O Sindicato que representa a categoria no Pará organizou o ato, no qual os profissionais de enfermagem fazem uma caminhada até a Assembleia Legislativa.
O objetivo da manifestação em frente à Alepa é solicitar ao Presidente da casa, deputado Chicão (MDB), o envio de uma moção de apoio à aprovação do Projeto de Lei 2564 de 2020, de autoria do Senador Fabiano Contarato (Rede-ES). O PL 2564 altera a lei que regulamenta o exercício da enfermagem para estabelecer um piso salarial mensal de R$ 7.315 para enfermeiros, com base em jornada de trabalho de 30 horas semanais. Os técnicos de enfermagem deverão receber mensalmente pelo menos 70% do piso dos enfermeiros e os auxiliares de enfermagem e parteiras, 50%.
Um dos manifestantes, que preferiu não se identificar por temer represálias em seu local de trabalho, afirmou que o projeto não é pautado para votação por desinteresse político do Presidente do Senado, Rodrigo Pacheco (DEM-RO).
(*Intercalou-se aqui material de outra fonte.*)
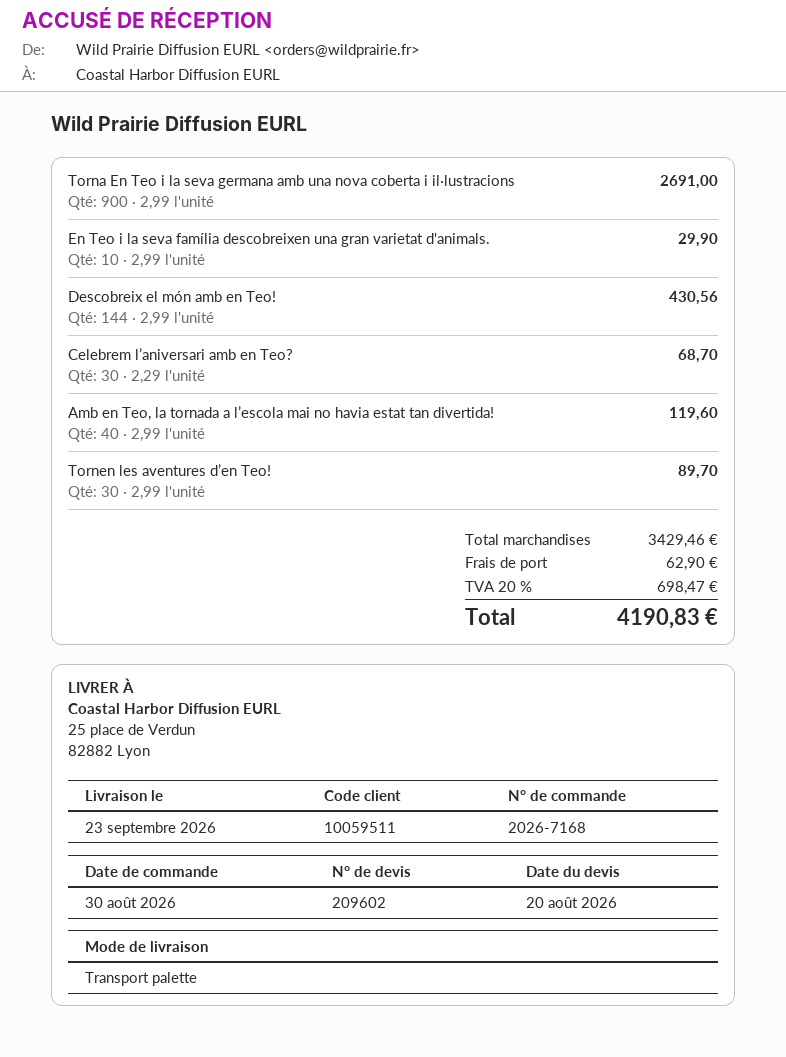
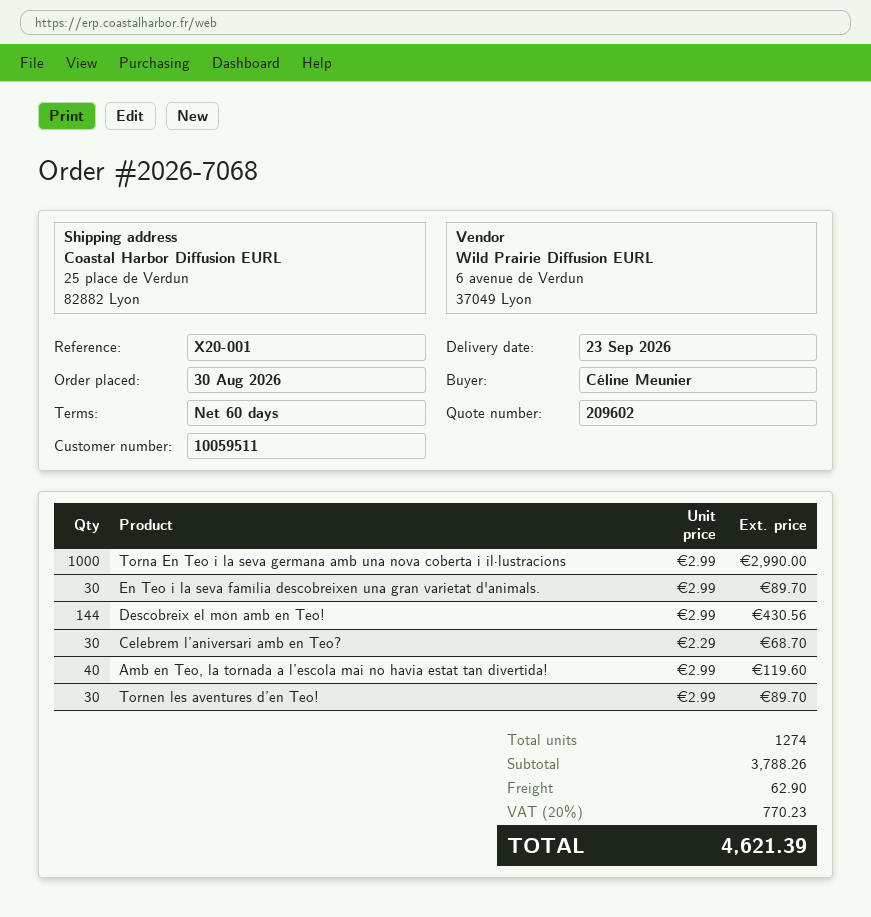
order number: 2026-7168 -> 2026-7068
Torna En Teo i la seva germana amb una nova coberta i il·lustracions: 900 x 2.99 = 2691.00 -> 1000 x 2.99 = 2990.00
En Teo i la seva família descobreixen una gran varietat d'animals.: 10 x 2.99 = 29.90 -> 30 x 2.99 = 89.70
subtotal: 3429.46 -> 3788.26
tax: 20% = 698.47 -> 20% = 770.23
total: 4190.83 -> 4621.39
“Nós somos uma categoria historicamente negligenciada pelo poder público e a enfermagem está cansada, exausta, está na UTI. Face à pandemia de Covid-19, nós agradecemos os aplausos, nós agradecemos o reconhecimento da sociedade, mas nós precisamos de valorização. 784 profissionais de enfermagem morreram pela Covid-19, em troca de quê? De um salário de R$ 1000, de um salário de R$ 2000. Nós não vamos mais aceitar. É essa a nossa reivindicação: um piso salarial digno, uma carga horária menos exaustiva”, disse o enfermeiro.
Enfermeiros planejavam paralisação de um dia, o que foi vetado pela Justiça do Trabalho
Por meio de decisão liminar, publicada no dia 29 de junho, nos Autos do Processo de Dissídio Coletivo em que são partes a Federação das Unimeds da Amazônia, Federação das Sociedades Cooperativas de Trabalho Médico do Acre, Amapá, Amazonas, Pará, Rondônia e Roraima e o Sindicato dos Enfermeiros do Estado do Pará, a desembargadora do Trabalho, Francisca Oliveira Formigosa, declarou a abusividade do direito de paralisação/greve, que seria deflagrada nesta quarta-feira (30).
Na decisão, a desembargadora destaca que "é cediço da importância do movimento paredista como expressão política da classe trabalhadora; em razão da necessidade da luta pela melhora de seus direitos e condições de trabalho, o ordenamento jurídico prevê a possibilidade de a categoria exercer seu direito de cruzar os braços e requerer as melhoras que entender cabíveis". Porém, a decisão também considera a realidade dos impactos causados pela pandemia do Covid-19 nos tempos atuais, pois "a pandemia do Covid-19 vem se arrastando no tempo, ceifando vidas, destruindo a atividade econômica, além de causar estragos de toda ordem, em inúmeros segmentos da sociedade".
A desembargadora na sua decisão judicial destaca que o Sindicato deve utilizar meios para pressionar o Poder Legislativo em defesa de seus direito, porém, a luta deve obedecer os preceitos legais. Por essa razão, deferiu o pedido de liminar, declarando a abusividade da greve/paralisação, determinando a suspensão do movimento paredista em todo o Estado do Pará, sob pena de multa no valor de R$ 100.000,00 (cem mil reais).
O Sindicato pode recorrer da decisão no prazo de cinco dias.